Thursday, October 7, 2010

Staying with Friends

A couple arrived at my door last night. They were looking for a room close to the funeral home where the service would be held for the husbands mother. The funeral home is 1 block from our bed and breakfast. The couple wanted to look at the place first as they had never stayed at a bed and breakfast before and weren't sure about it. I explained that staying at a bed and breakfast is like staying with friends, except we just met.
I have recently heard the definition of A Calling as the intersection between a deep hunger in the world and our desire to serve or meet the need.

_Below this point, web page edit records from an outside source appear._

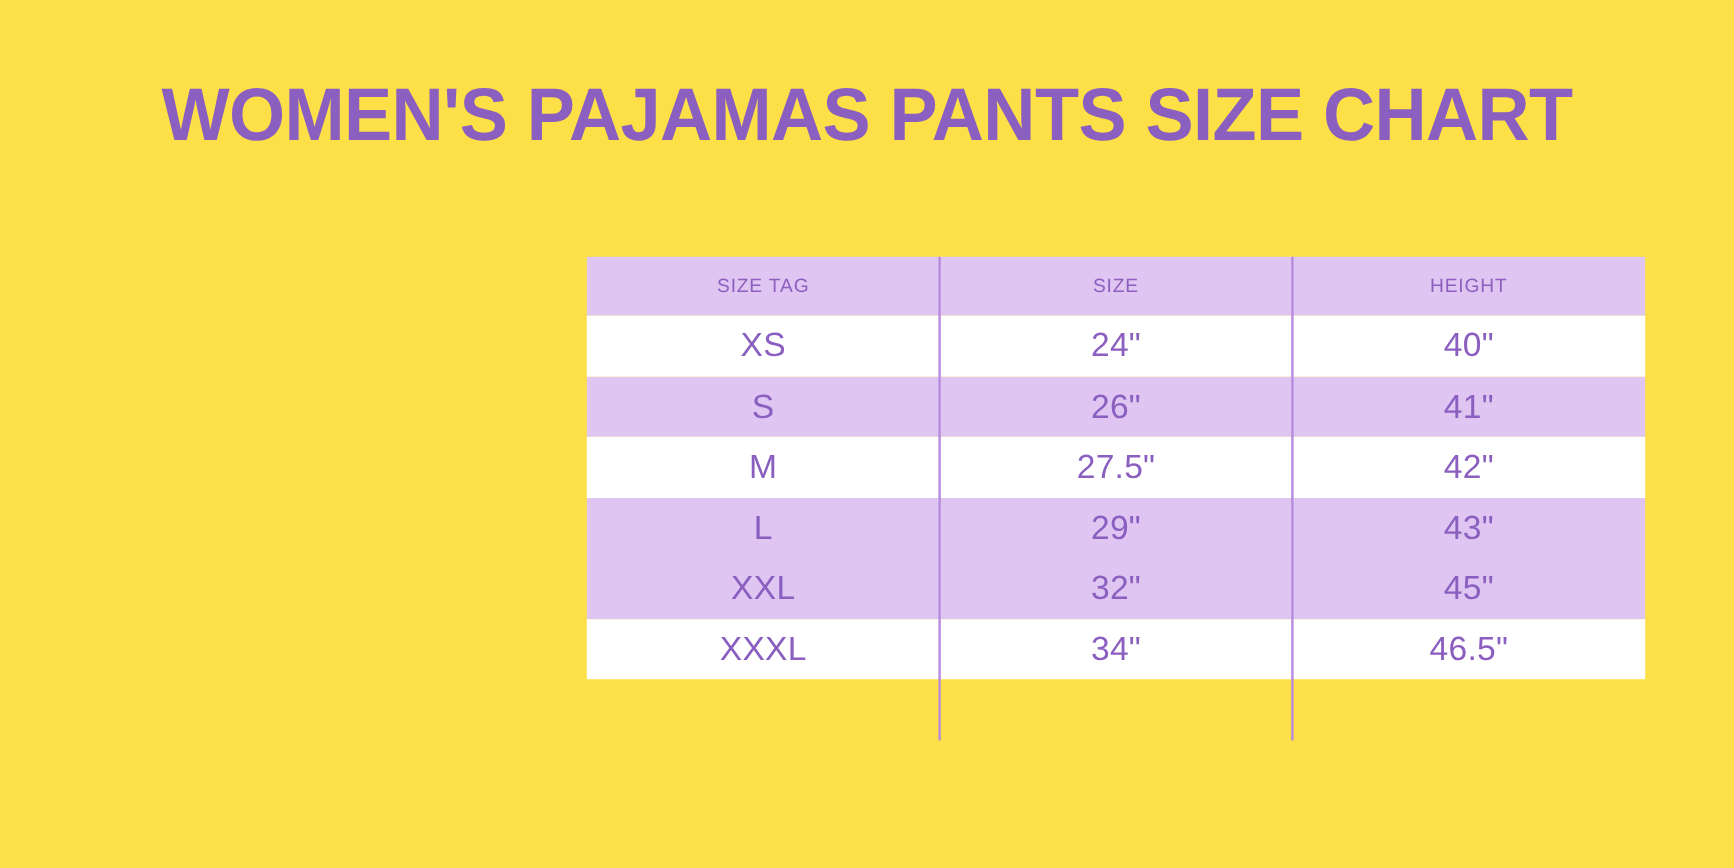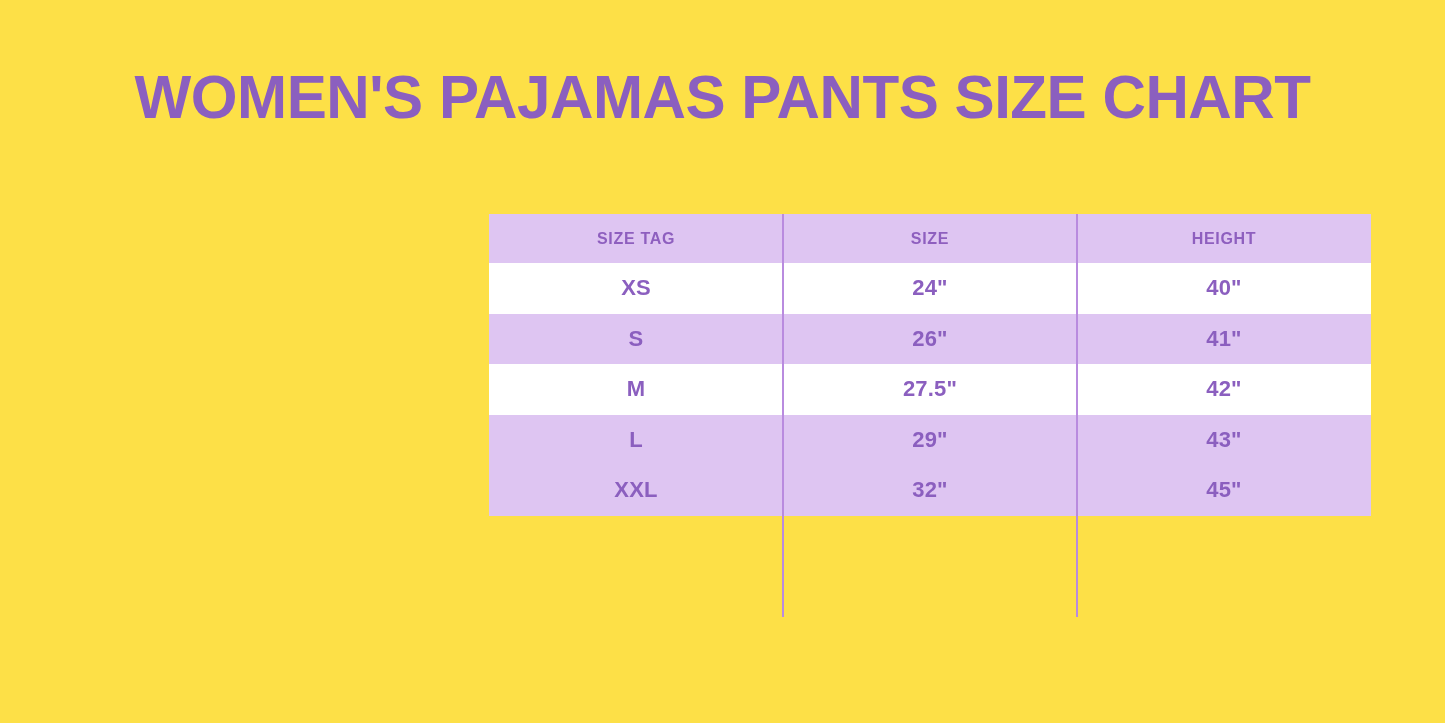--- a/index.html
+++ b/index.html
@@ -65,29 +65,29 @@
     text-align: center;
     vertical-align: middle;
     border: none;
   }
 
   .size-table thead th {
     height: 49px;
     background: #DEC5F2;
     color: #8E5FBF;
     font-size: 16px;
-    font-weight: bold;
+    font-weight: normal;
     letter-spacing: 0.7px;
     font-family: "Liberation Sans", sans-serif;
   }
 
   .size-table tbody td {
     height: 50.5px;
-    font-size: 22px;
-    font-weight: bold;
+    font-size: 28px;
+    font-weight: normal;
     color: #8B5FBF;
     letter-spacing: 0.2px;
     font-family: "Liberation Sans", sans-serif;
   }
 
   .size-table tbody tr.row-odd  td { background: #ffffff; }
   .size-table tbody tr.row-even td { background: #DEC5F2; }
 
   
   .divider {
@@ -143,20 +143,25 @@
         <tr class="row-even">
           <td>L</td>
           <td>29"</td>
           <td>43"</td>
         </tr>
         <tr class="row-even">
           <td>XXL</td>
           <td>32"</td>
           <td>45"</td>
         </tr>
+        <tr class="row-odd">
+          <td>XXXL</td>
+          <td>34"</td>
+          <td>46.5"</td>
+        </tr>
       </tbody>
     </table>
 
     <div class="divider d1"></div>
     <div class="divider d2"></div>
 
   </div>
 
 </div>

There is a deep hunger in the world that penetrates culture, economic status, geographical location or intellectual knowledge. It is the disconnect between people. As society has become more global the connection between people has lessened. This is evident as we attempt to be more professional, we are more occupied and take less time to actively engage with others. I have found my calling, inviting people from around the world to allow me to host them for a night or a month. We become a part of each others story, not simply an account number or room number.
One afternoon a few months ago my doorbell rang. An older man (I came to learn he was 83 years old) was on the other side of the door. He had walked from the Greyhound bus station, 2 1/2 miles away to my house. Mr. Andrews is from Scotland, he took the QE2 from London to New York and from there a bus to Indianapolis. He was in Indiana for the sole purpose of going to Goodland, Indiana. Mr. Andrews was on a geneological search. His fathers uncle lived in Goodland, Indiana in the 1880's. The more I listened to my new Scottish friend, the more I knew I wanted us to be a part of his story. Unfortunately transportation in Indiana is limited. Unless you have a car it is quite impossible to get from Indianapolis to Goodland. I made arrangements to take Mr. Andrews to Goodland the following Monday. The house his uncle lived in has been demolished. The farm land, the town, the little cafe where we had lunch, they will remain in all of our memories for years to come. Mr. Andrews is a friend I would not otherwise have, if not for providing accommodation to out of towners.
My greatest joy in operating a place of accommodation in my home is all the fascinating people I meet. These are not movie stars, rock singers, famous athletes or corporate CEO's. They are mothers and fathers, aunts and uncles, they are writers and artists, they develop robots and work at universities. The people we have encountered are, however, FAMOUS. They are known by their gifts of love, courtesy, morning smiles and evening greetings. They will be a part of the fabric of our lives forever. My intent has always been to provide more than a comfortable bed and adequate breakfast at a more than reasonable price. I strive to connect with people, serve them as they go out and contribute in their communities, to listen as they explode with joy at the birth of a new grand child or give condolences as they grieve a loved one. Many times the new friends are not experiencing anything so dramatic while in town. Often they are simply attending a conference or sporting event, nonetheless conversation often circles to real life, family, love, marriage, divorce, the future and the past.
I have been blessed to have so many "friends" share my home.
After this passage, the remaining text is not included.